I honestly couldn't find anything remotely similar in my search for to unearth React runtime internals. Maybe I'm missing something but literally every answer was "just use the extension."

If you want to debug a performance issue in postgres, then the answer will be similar: "just use EXPLAIN ANALYZE". You could get out a C debugger and step through the source code, and there are cases where that is appropriate (e.g if you're working on Postgres itself, or you're trying to diagnose a bug in postgres), but if all you want to do is debug your query then you should use the postgres-specific debugging tool (EXPLAIN ANALYZE).

Same for React. If you are working on React itself, or you need diagnose an actual bug in the runtime then you'll want to use the JavaScript debugger and step through. If all you need to do is work out why your component isn't updating then you can use the React-specific tool (the extension) to make your life much easier.

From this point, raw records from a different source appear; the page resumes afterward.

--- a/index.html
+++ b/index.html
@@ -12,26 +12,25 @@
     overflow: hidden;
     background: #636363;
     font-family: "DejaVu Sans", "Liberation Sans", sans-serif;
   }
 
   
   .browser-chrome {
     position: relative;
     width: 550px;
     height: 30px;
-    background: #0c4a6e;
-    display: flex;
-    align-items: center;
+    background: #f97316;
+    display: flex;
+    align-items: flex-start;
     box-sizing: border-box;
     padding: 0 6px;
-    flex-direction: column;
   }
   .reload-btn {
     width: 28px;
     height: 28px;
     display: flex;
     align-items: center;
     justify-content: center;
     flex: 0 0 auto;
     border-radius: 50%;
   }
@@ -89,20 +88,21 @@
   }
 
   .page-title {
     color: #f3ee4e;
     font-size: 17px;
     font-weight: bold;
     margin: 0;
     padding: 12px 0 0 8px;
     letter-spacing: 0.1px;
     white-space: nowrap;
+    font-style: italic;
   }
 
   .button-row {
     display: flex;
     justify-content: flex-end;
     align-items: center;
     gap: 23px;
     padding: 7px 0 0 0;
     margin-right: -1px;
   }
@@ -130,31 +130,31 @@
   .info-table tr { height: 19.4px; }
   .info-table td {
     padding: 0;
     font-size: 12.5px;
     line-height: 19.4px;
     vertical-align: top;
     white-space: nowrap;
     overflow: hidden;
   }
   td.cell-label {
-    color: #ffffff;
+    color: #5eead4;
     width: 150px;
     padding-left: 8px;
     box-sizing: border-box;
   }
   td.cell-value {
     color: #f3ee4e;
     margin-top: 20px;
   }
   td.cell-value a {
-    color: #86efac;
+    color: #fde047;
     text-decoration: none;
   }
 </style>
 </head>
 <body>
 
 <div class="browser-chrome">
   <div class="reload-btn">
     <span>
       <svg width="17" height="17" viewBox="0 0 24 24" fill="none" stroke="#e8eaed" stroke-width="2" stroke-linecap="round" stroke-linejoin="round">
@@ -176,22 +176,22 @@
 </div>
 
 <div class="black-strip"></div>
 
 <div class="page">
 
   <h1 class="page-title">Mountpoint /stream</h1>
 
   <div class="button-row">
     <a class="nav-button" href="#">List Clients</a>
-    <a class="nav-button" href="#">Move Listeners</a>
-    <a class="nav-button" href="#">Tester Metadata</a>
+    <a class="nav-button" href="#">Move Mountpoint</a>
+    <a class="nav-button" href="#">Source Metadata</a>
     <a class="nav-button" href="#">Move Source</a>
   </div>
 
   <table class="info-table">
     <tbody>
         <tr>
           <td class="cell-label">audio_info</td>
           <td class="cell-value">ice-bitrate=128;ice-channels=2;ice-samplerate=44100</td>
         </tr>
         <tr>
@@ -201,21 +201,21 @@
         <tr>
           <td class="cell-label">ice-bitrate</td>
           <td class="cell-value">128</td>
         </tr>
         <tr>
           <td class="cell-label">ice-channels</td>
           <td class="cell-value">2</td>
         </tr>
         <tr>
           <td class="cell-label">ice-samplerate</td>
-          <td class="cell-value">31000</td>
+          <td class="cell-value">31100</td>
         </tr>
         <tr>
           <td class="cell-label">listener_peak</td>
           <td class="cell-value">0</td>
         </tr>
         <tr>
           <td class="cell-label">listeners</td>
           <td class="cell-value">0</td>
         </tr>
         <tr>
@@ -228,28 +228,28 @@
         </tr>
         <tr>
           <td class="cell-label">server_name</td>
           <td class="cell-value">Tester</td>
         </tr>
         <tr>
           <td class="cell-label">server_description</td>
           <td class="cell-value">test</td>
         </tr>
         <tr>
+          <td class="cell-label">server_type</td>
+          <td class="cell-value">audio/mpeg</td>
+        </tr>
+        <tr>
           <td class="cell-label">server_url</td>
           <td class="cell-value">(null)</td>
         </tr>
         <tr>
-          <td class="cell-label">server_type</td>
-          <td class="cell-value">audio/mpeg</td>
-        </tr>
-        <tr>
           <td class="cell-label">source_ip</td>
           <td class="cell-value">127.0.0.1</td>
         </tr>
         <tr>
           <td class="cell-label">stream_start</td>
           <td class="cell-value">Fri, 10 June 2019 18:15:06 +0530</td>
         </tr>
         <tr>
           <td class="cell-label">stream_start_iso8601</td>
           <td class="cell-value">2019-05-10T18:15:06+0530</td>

If you really wanted to, you could write your own renderer. there’s already several: react-dom, react-native, react-test-renderer. Also, I believe there’s at least one conference talk where a renderer was live coded
Maybe you're just not familiar enough with React? The core of it is actually quite simple, it's just a giant while loop tree traversal that gets triggered either imperatively (by calling one of the React.render* functions) or in response to a state change. The VDOM stuff is mostly orthogonal to this, it just improves performance in the browser, but you could technically skip it without losing anything.

Your argument is basically the same as saying you'd rather view HTML as a giant string rather than in a tree view... the devtools basically present something that's linear (the tree traversal) in a tree view, it's not that bad.

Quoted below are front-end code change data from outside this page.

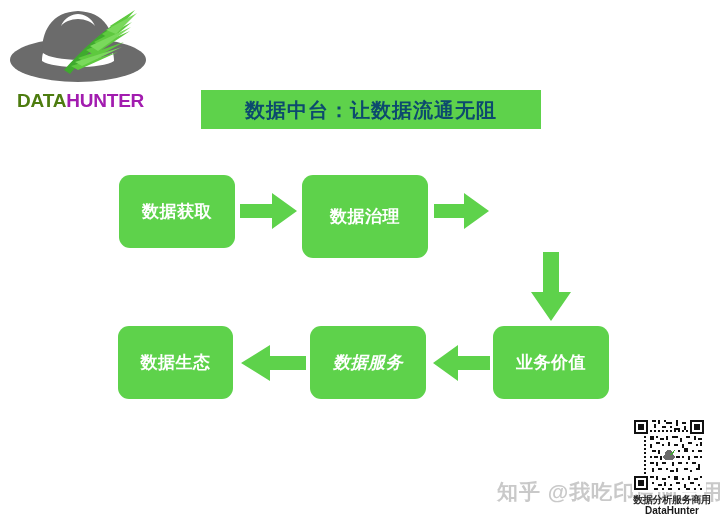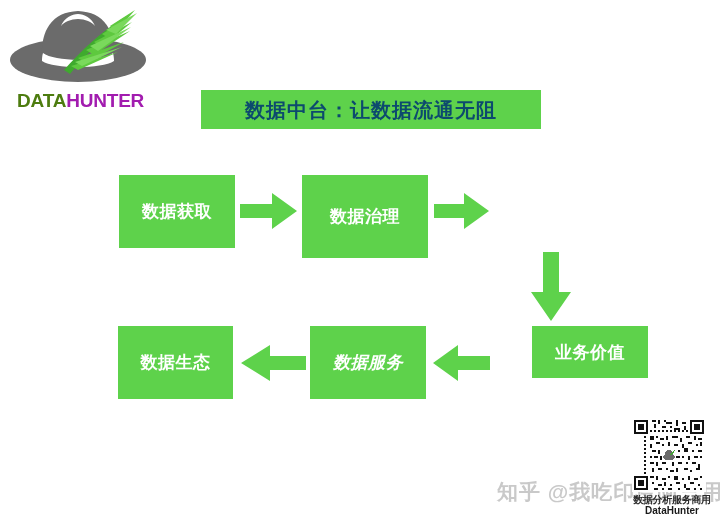--- a/index.html
+++ b/index.html
@@ -68,37 +68,37 @@
     font-weight: bold;
     letter-spacing: 1px;
     white-space: nowrap;
     line-height: 1;
   }
 
   
   .flow-box {
     position: absolute;
     background: #5ed24b;
-    border-radius: 0;
+    border-radius: 11px;
     display: flex;
     align-items: center;
     justify-content: center;
   }
   .flow-box .box-label {
     color: #ffffff;
     font-size: 17px;
     font-weight: bold;
     letter-spacing: 0.5px;
     white-space: nowrap;
   }
 
   #box-acquire { left: 119px; top: 175px; width: 116px; height: 73px; }
   #box-govern  { left: 302px; top: 175px; width: 126px; height: 83px; }
   #box-analyze { left: 493px; top: 175px; width: 116px; height: 73px; }
-  #box-value   { left: 493px; top: 326px; width: 116px; height: 52px; margin-left: 39px; }
+  #box-value   { left: 493px; top: 326px; width: 116px; height: 73px; }
   #box-service { left: 310px; top: 326px; width: 116px; height: 73px; font-style: italic; }
   #box-ecology { left: 118px; top: 326px; width: 115px; height: 73px; }
 
   
   .arrow {
     position: absolute;
   }
   #arrow-1 { left: 240px; top: 192px; width: 58px; height: 38px; }
   #arrow-2 { left: 434px; top: 192px; width: 56px; height: 38px; }
   #arrow-3 { left: 530px; top: 252px; width: 42px; height: 70px; }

Well, parent can find an error in a React app with a standard JS debugger, you can find an error in databases and filesystems with gdb or some such, but not vice versa.

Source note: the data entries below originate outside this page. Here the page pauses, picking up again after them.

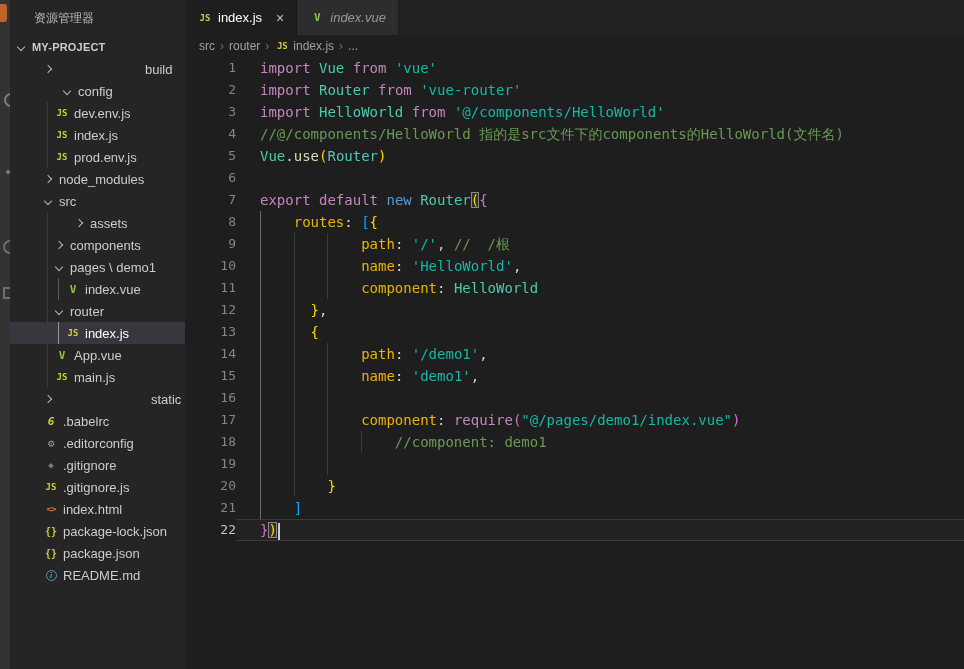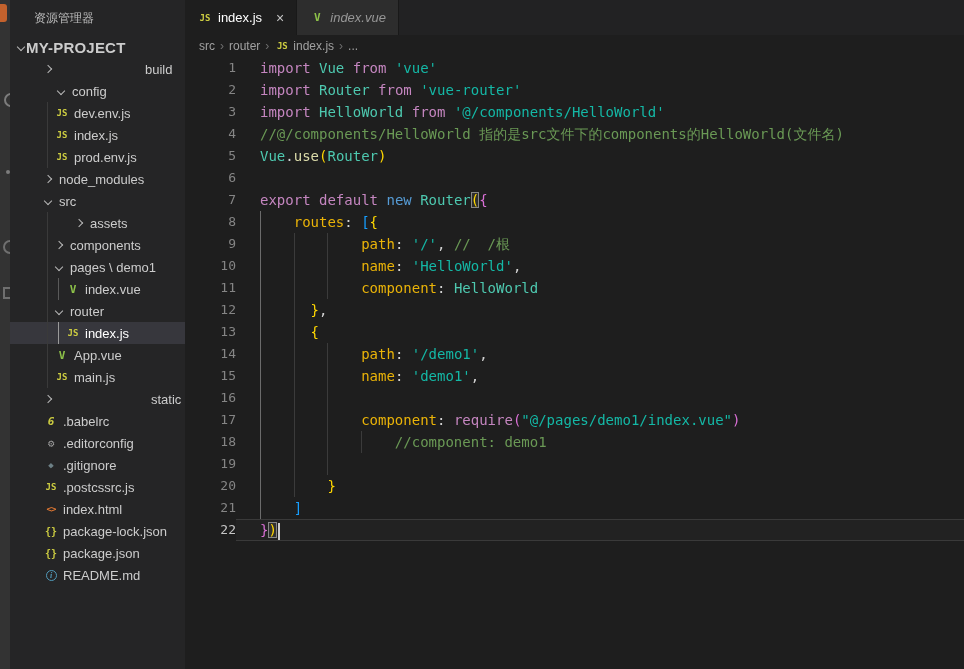--- a/index.html
+++ b/index.html
@@ -12,21 +12,21 @@
   .act-orange { position:absolute; left:0; top:4px; width:7px; height:18px; background:#c4622d; border-radius:0 3px 3px 0; }
   .act-circle { position:absolute; left:4px; top:93px; width:14px; height:14px; border:2px solid #7d7d7d; border-radius:50%; }
   .act-dot { position:absolute; left:6px; top:170px; width:4px; height:4px; background:#7d7d7d; border-radius:50%; }
   .act-curve { position:absolute; left:3px; top:240px; width:14px; height:14px; border:2px solid #6f6f6f; border-radius:50%; }
   .act-square { position:absolute; left:3px; top:287px; width:12px; height:12px; border:2px solid #6f6f6f; }
 
   
   .sidebar { width:175px; background:#252526; color:#cccccc; flex-shrink:0; position:relative; overflow:hidden; }
   .panel-title { height:36px; padding:10px 0 0 24px; font-size:12px; color:#bbbbbb; }
   .section { height:22px; display:flex; align-items:center; padding-left:6px; cursor:pointer; }
-  .section-label { font-weight:bold; font-size:15px; color:#cccccc; letter-spacing:.2px; margin-left:0; }
+  .section-label { font-weight:bold; font-size:11px; color:#cccccc; letter-spacing:.2px; margin-left:6px; }
   .tree { position:relative; }
   .row { height:22px; display:flex; align-items:center; font-size:13px; color:#cccccc; cursor:pointer; white-space:nowrap; }
   .row.sel { background:#37373d; color:#ffffff; }
   .tw { width:10px; height:10px; display:inline-block; position:relative; flex-shrink:0; }
   .tw::before { content:""; position:absolute; left:2px; top:2px; width:5px; height:5px;
                 border-right:1.4px solid #b8b8b8; border-bottom:1.4px solid #b8b8b8; }
   .tw.right::before { transform:rotate(-45deg); }
   .tw.down::before  { transform:rotate(45deg); }
   .fi { width:16px; margin-right:4px; display:inline-flex; justify-content:center; align-items:center; flex-shrink:0;
         font-family:"DejaVu Sans Mono", monospace; }
@@ -92,21 +92,21 @@
     <div class="section">
       <span class="tw down"></span>
       <span class="section-label">MY-PROJECT</span>
     </div>
     <div class="tree" id="tree">
         <div class="row" style="padding-left: 33px; gap: 43px;">
           <span class="tw right"></span>
           <span style="width: 6px;"></span>
           <span>build</span>
         </div>
-        <div class="row" style="padding-left: 33px; margin-left: 13px;">
+        <div class="row" style="padding-left: 52px;">
           <span class="tw down"></span>
           <span style="width: 6px;"></span>
           <span>config</span>
         </div>
         <div class="row" style="padding-left: 44px;">
           <span class="fi">
             <span class="ic-js">JS</span>
           </span>
           <span>dev.env.js</span>
         </div>
@@ -196,21 +196,21 @@
         <div class="row" style="padding-left: 33px;">
           <span class="fi">
             <span class="ic-git">◆</span>
           </span>
           <span>.gitignore</span>
         </div>
         <div class="row" style="padding-left: 33px;">
           <span class="fi">
             <span class="ic-js">JS</span>
           </span>
-          <span>.postcssrc.js</span>
+          <span>.gitignore.js</span>
         </div>
         <div class="row" style="padding-left: 33px;">
           <span class="fi">
             <span class="ic-html">&lt;&gt;</span>
           </span>
           <span>index.html</span>
         </div>
         <div class="row" style="padding-left: 33px;">
           <span class="fi">
             <span class="ic-json">{}</span>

Can be as simple as that: familiarity.

I don't think that's quite it, at least not entirely. They were complaining about how everything they found on how to diagnose and inspect the problem started with downloading a third party tool.

I read this as a complaint that React doesn't provide information on what's going on that you can see and inspect (whether true or not). The equivalent for Postgres would be if they didn't document their protocol and instead referred you to a special debugger they provided, and you had to rely on that instead, making use of gdb or the equivalent much more complicated.

Except the React devtools extension is a first-party tool maintained by the React team [0]. They don't distribute with the library, but given that it's a browser extension there's not really any way that they could.

Also, the react dev tools aren't really a debugger. There's no way to step through code or similar. It just provides an insight into React's internal state (the component tree, and any state contained within it). The equivalent would be Postgres providing a tool to inspect the contents of its caches or indexes, and the OP complaining that they can't read them when using GDB.

[0]: https://reactjs.org/blog/2019/08/15/new-react-devtools.html

The difference between a language and a library is arbitrary: it’s all an artifact of programming ecosystems that place a hard division between the “language implementors” and the “programmers”: every library of sufficient complexity is an embedded language with annoying syntax.
I got a good chuckle at the silliness of the mental image of hooking up a scope to diagnose a JS error. Thanks for the laugh.

(tl;dr: lol)

Debugging a popular library is not at all equivalent to those layers of abstraction. This argument is so flawed it almost feels malicious.